USA,
1990, 112 min
Shown in 2001
CREDITS
OTHER
COMMENTS
Clint Eastwood appeared in person to receive the Akira Kurosawa Award in 2001.John Huston is a legendary presence in cinema history, storied as a hard-drinking, brusque, obsessive auteur. In White Hunter, Black Heart, Clint Eastwood inhabits the character of Huston—in the somewhat fictionalized form of John Wilson—and transforms a showy, brash performance into a finely nuanced portrait of the man. Based on Peter Viertel’s novel, the film details Huston/Wilson’s journey with his screenwriter to Africa as they ostensibly scout locations and soak up atmosphere for his next film, The African Queen. But it is apparent that the swaggering Wilson is much more interested in the thrill of hunting and killing an elephant.

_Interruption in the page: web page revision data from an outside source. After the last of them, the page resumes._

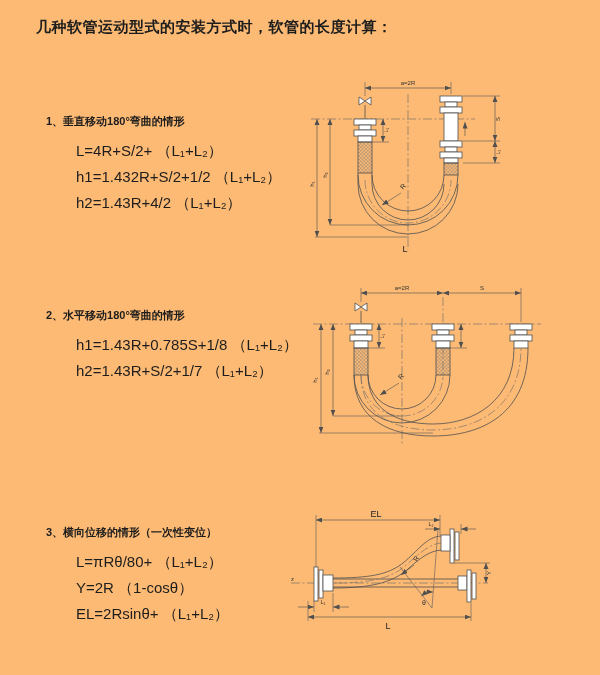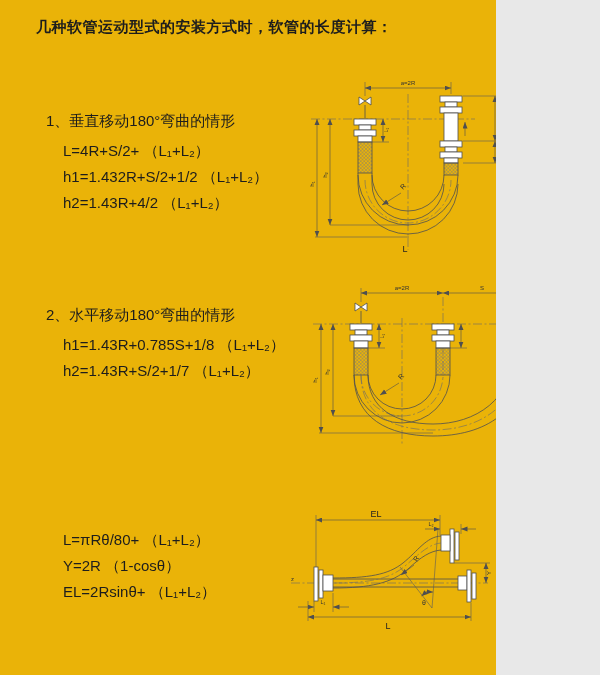--- a/index.html
+++ b/index.html
@@ -1,27 +1,27 @@
 <!DOCTYPE html>
 <html><head>
 <meta charset="utf-8">
 <style>
   html,body{margin:0;padding:0;background:#e8e8e8;}
   .page{
-    position:relative;width:496px;height:675px;background:#eab308;
+    position:relative;width:600px;height:675px;background:#fdba74;
     font-family:"Liberation Sans","DejaVu Sans",sans-serif;
     color:#1d1d1d;overflow:hidden;
   }
   .title{
     position:absolute;left:36px;top:18px;
     font-size:15px;font-weight:bold;letter-spacing:0.5px;
   }
   .section{position:absolute;left:46px;width:270px;}
-  .heading{font-size:15px;font-weight:normal;line-height:22px;white-space:nowrap;}
-  .formulas{margin-top:6px;margin-left:17px;}
+  .heading{font-size:11px;font-weight:bold;line-height:22px;white-space:nowrap;}
+  .formulas{margin-top:6px;margin-left:30px;}
   .formula{font-size:15px;line-height:26px;white-space:nowrap;}
   .diagram{position:absolute;}
   svg{display:block;}
   .ln{stroke:#4f4f4f;stroke-width:0.8;fill:none;}
   .thin{stroke:#5a5a5a;stroke-width:0.6;fill:none;}
   .cl{stroke:#6a6a6a;stroke-width:0.6;fill:none;stroke-dasharray:9 2.5 2 2.5;}
   .dim{stroke:#4f4f4f;stroke-width:0.6;fill:none;}
   .fit{stroke:#4f4f4f;stroke-width:0.8;fill:#ffffff;}
   .lbl{font-family:"Liberation Sans","DejaVu Sans",sans-serif;fill:#333333;font-size:6px;}
   .lbl-mid{text-anchor:middle;}
@@ -45,20 +45,21 @@
 
   <div class="section" style="top:304px">
     <div class="heading">2、水平移动180°弯曲的情形</div>
     <div class="formulas">
       <div class="formula">h1=1.43R+0.785S+1/8 （L₁+L₂）</div>
       <div class="formula">h2=1.43R+S/2+1/7 （L₁+L₂）</div>
     </div>
   </div>
 
   <div class="section" style="top:521px">
+    <div class="heading">3、横向位移的情形（一次性变位）</div>
     <div class="formulas">
       <div class="formula">L=πRθ/80+ （L₁+L₂）</div>
       <div class="formula">Y=2R （1-cosθ）</div>
       <div class="formula">EL=2Rsinθ+ （L₁+L₂）</div>
     </div>
   </div>
 
   <div class="diagram" style="left:303px;top:72px">
     <svg width="295" height="190" viewBox="0 0 295 190">
       <defs>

Battling a meddlesome producer and his attendant studio spies, Wilson bullies his way through the countryside and resort towns, going eyeball-to-eyeball with anyone or anything he finds morally contemptible or simply in his way. In one spry scene, Wilson verbally crushes a wealthy white woman who insists that Hitler was right about “the Jews.” Eastwood the director manages to draw big themes like obsession, colonialism and racism from Wilson the character, rather than setting them up around him. The result is a fluid, dynamic and subtle film.